__Data excerpts__:
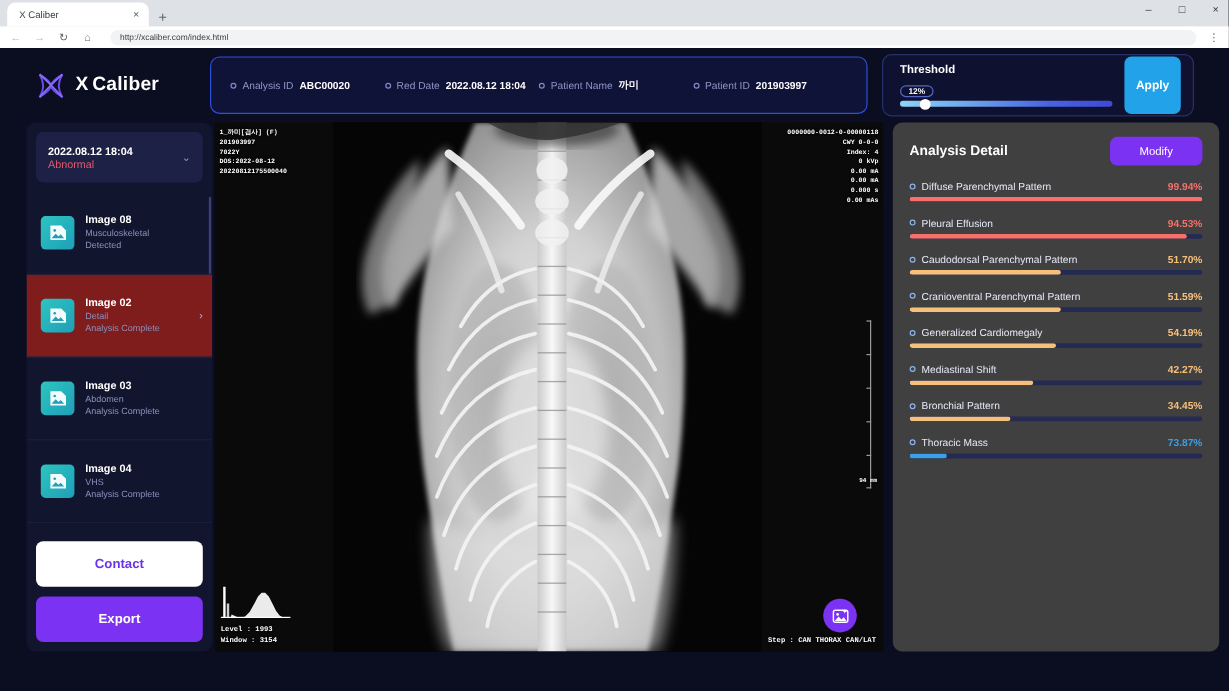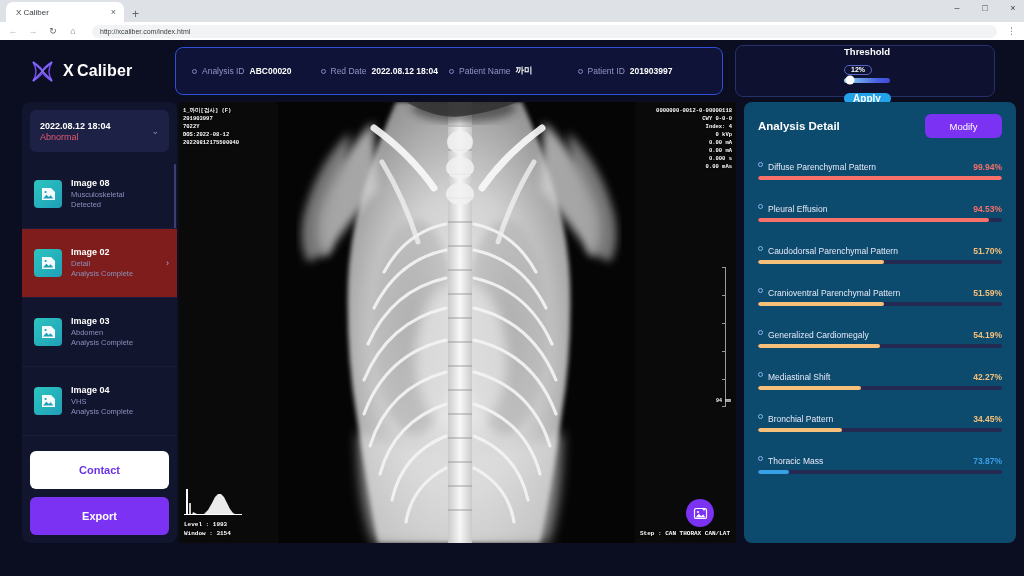--- a/index.html
+++ b/index.html
@@ -50,21 +50,21 @@
   .info-item { display:flex; align-items:center; gap:5px; flex:1; }
   .info-dot {
     width:5px; height:5px; border-radius:50%; border:1.2px solid #7d89c9;
     flex:0 0 5px;
   }
   .info-label { font-size:8.5px; color:#8d96c4; white-space:nowrap; }
   .info-value { font-size:8.5px; color:#fff; font-weight:bold; white-space:nowrap; }
 
   .threshold-box {
     width:260px; height:52px; border:1px solid #26306b; border-radius:8px;
-    background:#0e1130; display:flex; align-items:center; padding:0 10px 0 14px; gap:10px;flex-direction:column;
+    background:#0e1130; display:flex; align-items:center; padding:0 10px 0 14px; gap:10px;
   }
   .th-left { flex:1; }
   .th-title { font-size:9.5px; font-weight:bold; color:#fff; margin-bottom:1px; }
   .th-badge {
     display:inline-block; font-size:7px; font-weight:bold; color:#fff;
     border:1px solid #5566c4; border-radius:7px; padding:0.5px 6px; margin-bottom:3px;
   }
   .th-track {
     height:5px; border-radius:3px; position:relative;
     background:linear-gradient(90deg,#8fd4f5 0%,#6fa8ec 30%,#4a63e0 70%,#3f49d8 100%);
@@ -144,31 +144,31 @@
   .ov-br { right:6px; bottom:6px; font-size:6px; font-weight:bold; text-shadow:0 0 2px #000; }
   .histo { position:absolute; left:5px; bottom:28px; width:60px; height:32px; }
   .fab {
     position:absolute; right:22px; bottom:16px; width:28px; height:28px;
     border-radius:50%; background:#7c32f2; display:flex;
     align-items:center; justify-content:center;
   }
 
   
   .detail {
-    width:272px; flex:0 0 272px; margin-right:8px; background:#0c4a6e;
+    width:272px; flex:0 0 272px; margin-right:8px; background:#404040;
     border-radius:8px; padding:12px 14px 8px 14px; height:441px;
   }
   .detail-head { display:flex; align-items:center; justify-content:space-between; margin-bottom:12px; }
   .detail-title { font-size:11.5px; font-weight:bold; color:#fff; }
   .modify-btn {
     width:77px; height:24px; border-radius:6px; background:#7c32f2;
     color:#fff; font-size:9.5px; font-weight:normal; border:none;
   }
   .finding { margin-bottom:12.5px; }
-  .f-row { display:flex; gap:5px; margin-bottom:4px;margin-top:24px; }
+  .f-row { display:flex; align-items:center; gap:5px; margin-bottom:4px; }
   .f-dot {
     width:5px; height:5px; border-radius:50%; border:1.2px solid #8ab4f0;
     flex:0 0 5px;
   }
   .f-name { font-size:8.5px; color:#e6e9f7; flex:1; white-space:nowrap; }
   .f-val { font-size:8.5px; font-weight:bold; }
   .f-track { height:4px; background:#252a53; border-radius:2px; overflow:hidden; }
   .f-fill { height:100%; border-radius:2px; }
 </style>
 </head>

__Brief__: Some lines of the material above contain the string "align". Please state how many, giving the number alone.

__Solution for this problem__: 6